_Task brief_
The material below has pictures in it. Set down only the lines from the line containing "font-style: italic ->" through the line containing "padding-left: 35px ->", word for word, and leave the pictures behind.

_Data records_
====================
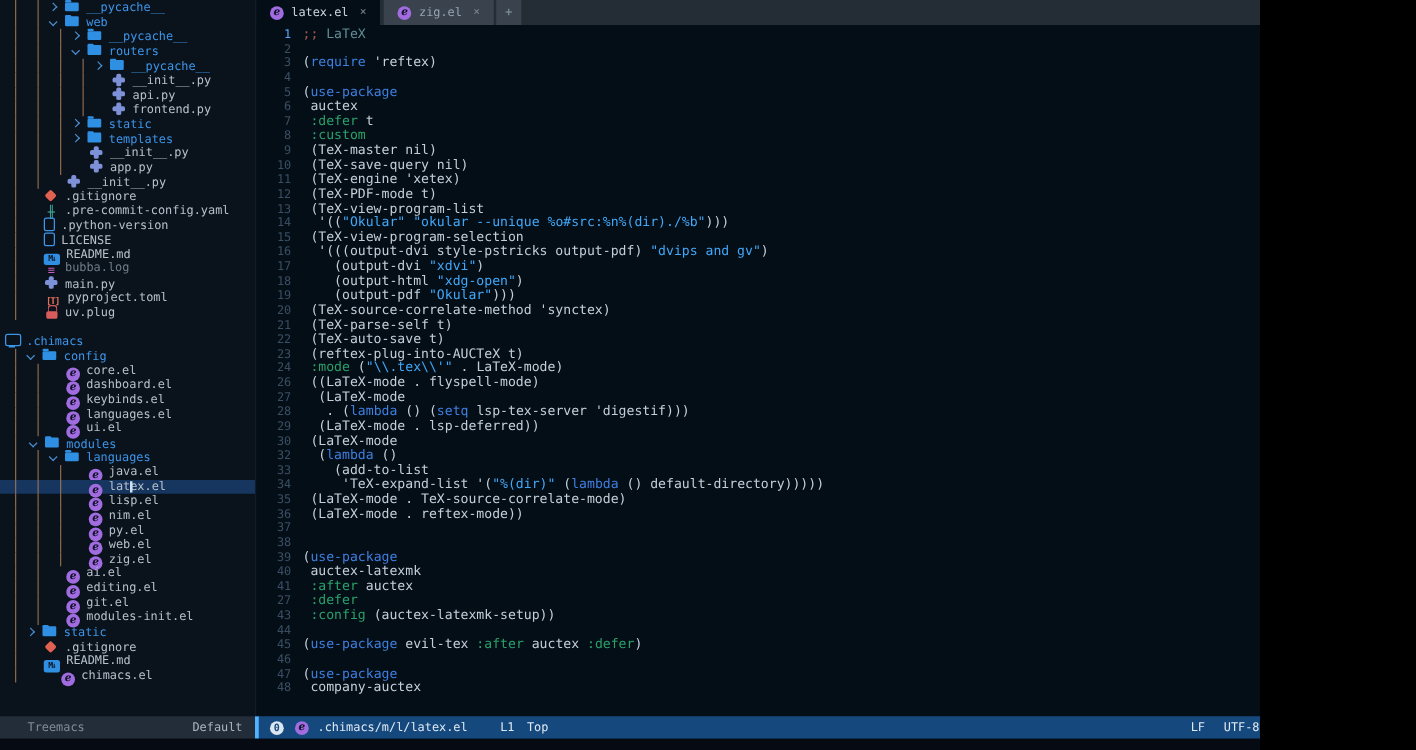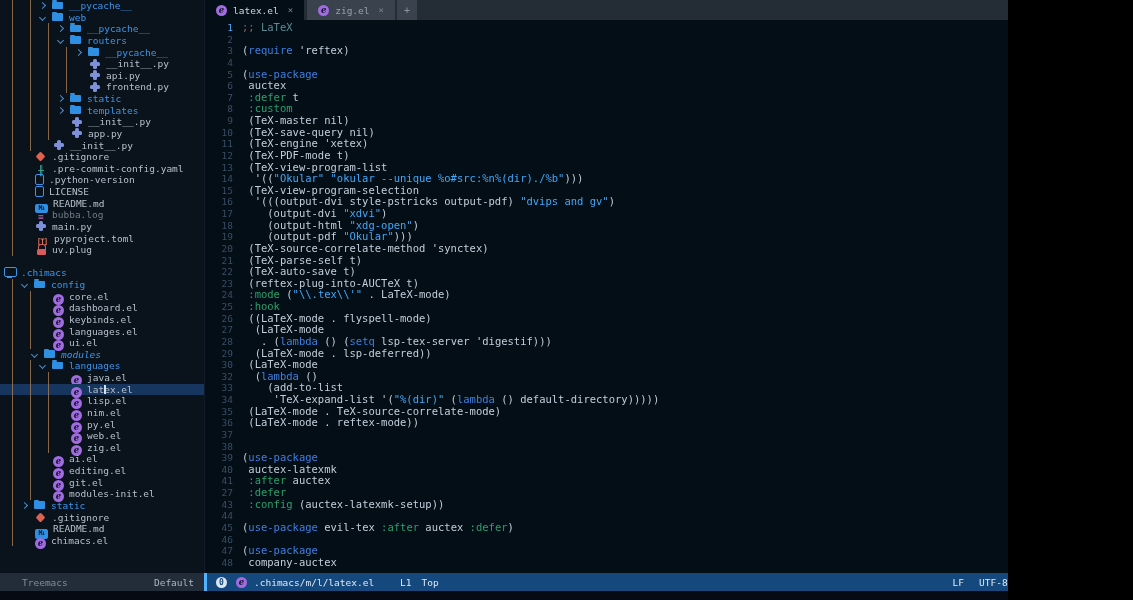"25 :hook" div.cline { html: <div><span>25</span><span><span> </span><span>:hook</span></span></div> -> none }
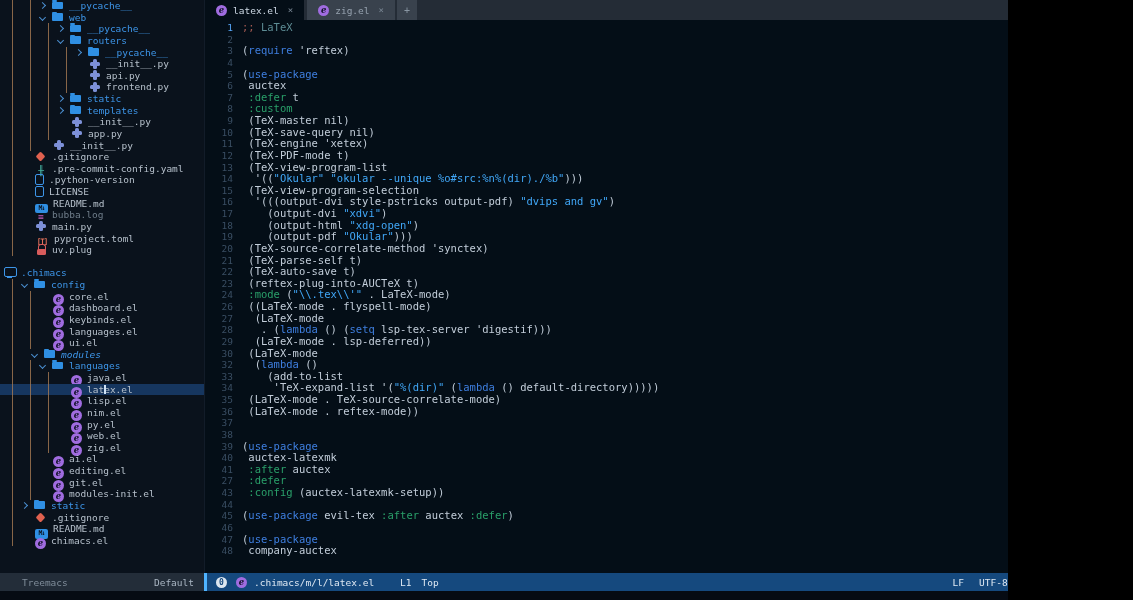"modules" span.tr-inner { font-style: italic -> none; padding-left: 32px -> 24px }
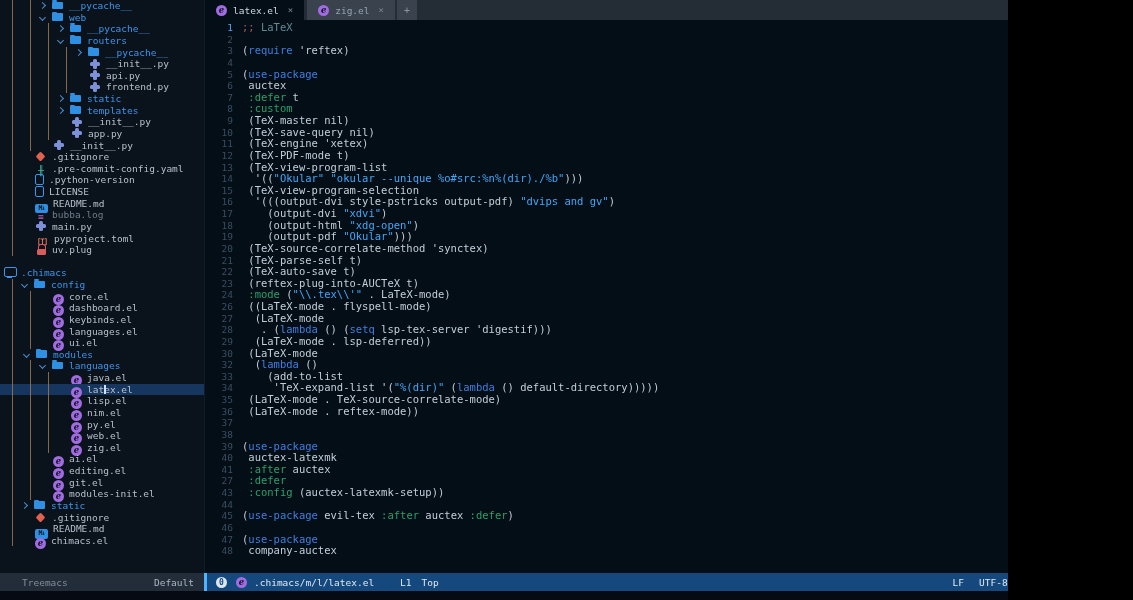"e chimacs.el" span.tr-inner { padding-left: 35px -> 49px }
====================
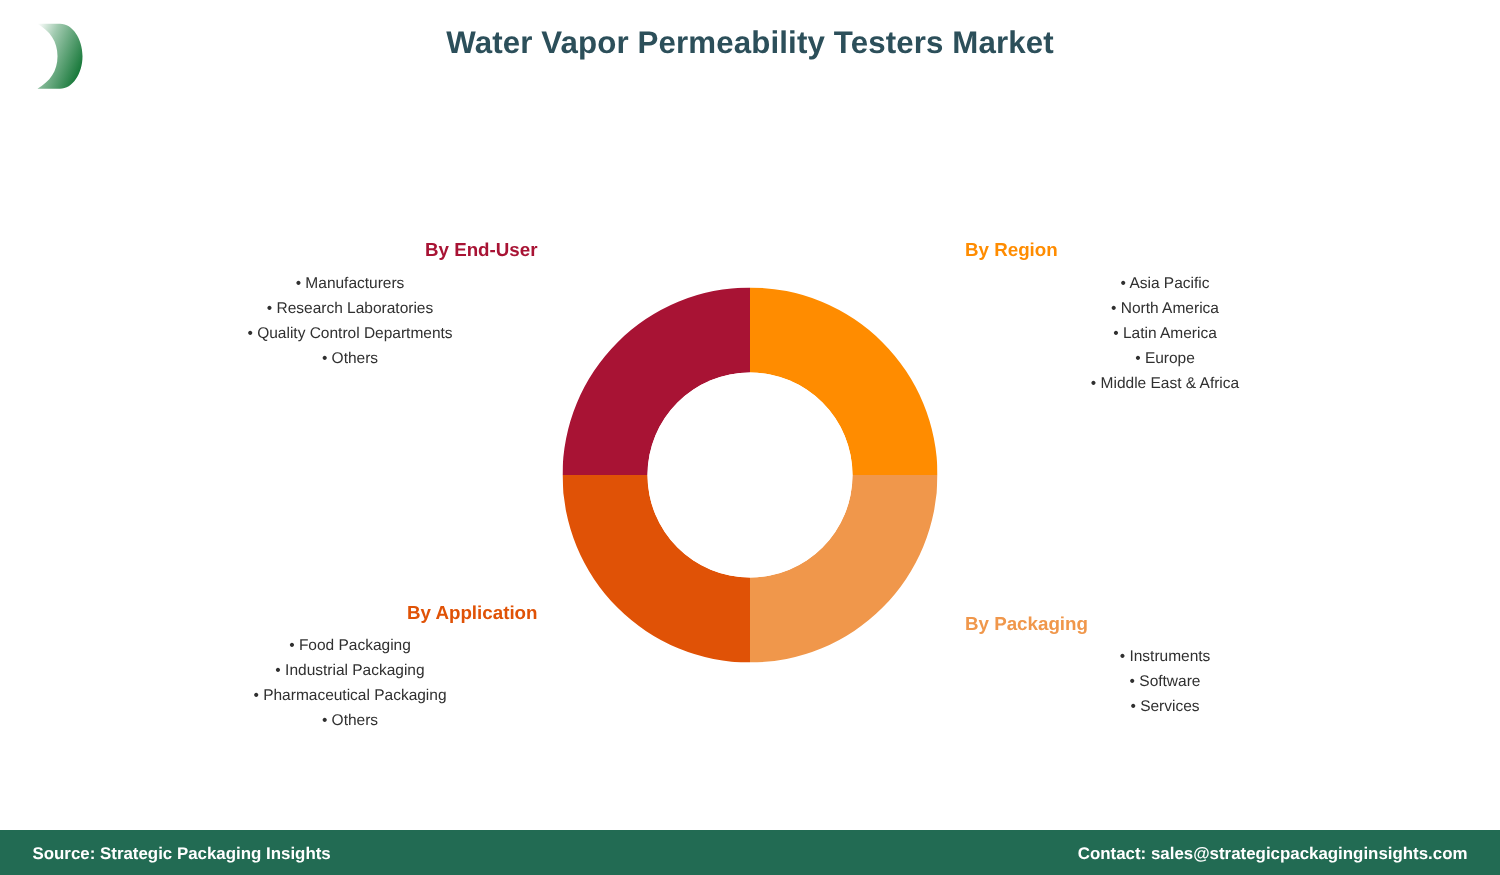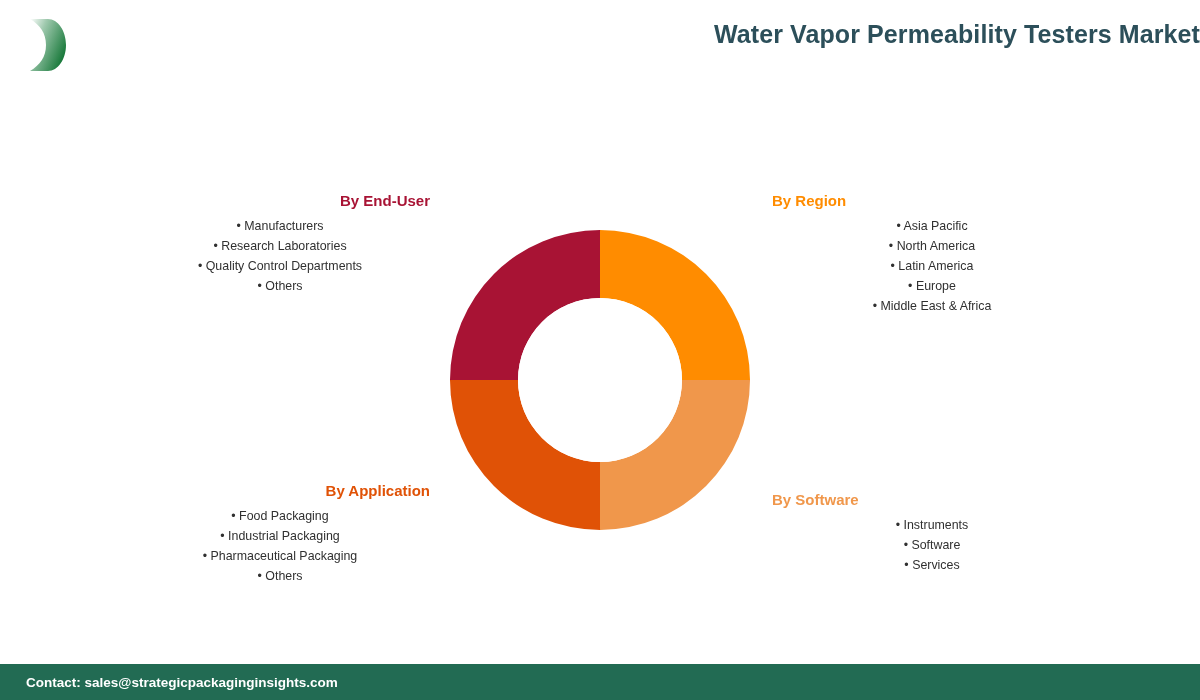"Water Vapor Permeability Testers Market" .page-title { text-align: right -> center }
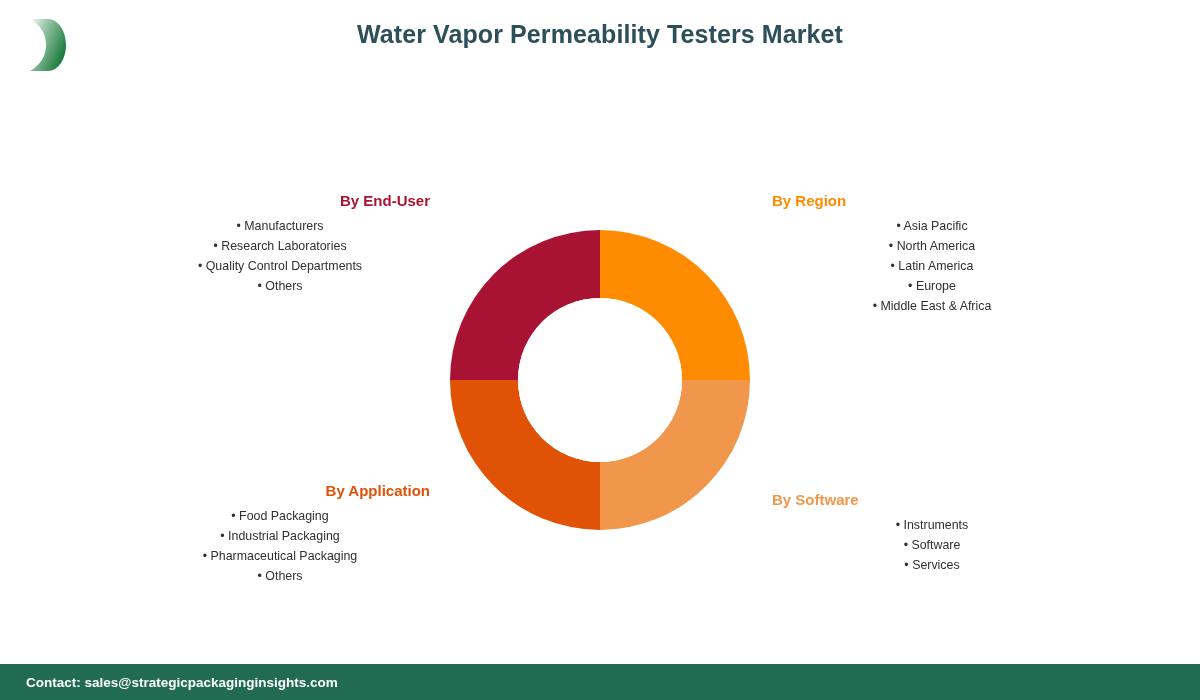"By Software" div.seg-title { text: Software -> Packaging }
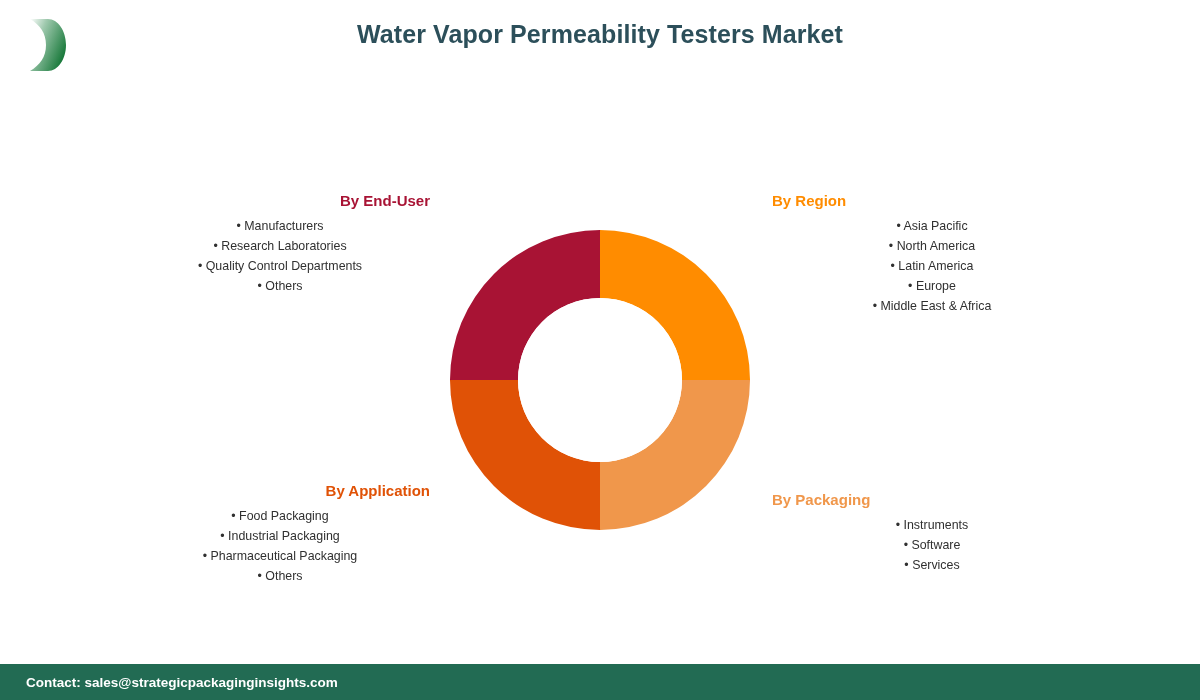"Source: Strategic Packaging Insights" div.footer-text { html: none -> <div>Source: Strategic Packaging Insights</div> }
====================
_Solution to this task_
"modules" span.tr-inner { font-style: italic -> none; padding-left: 32px -> 24px }
"e chimacs.el" span.tr-inner { padding-left: 35px -> 49px }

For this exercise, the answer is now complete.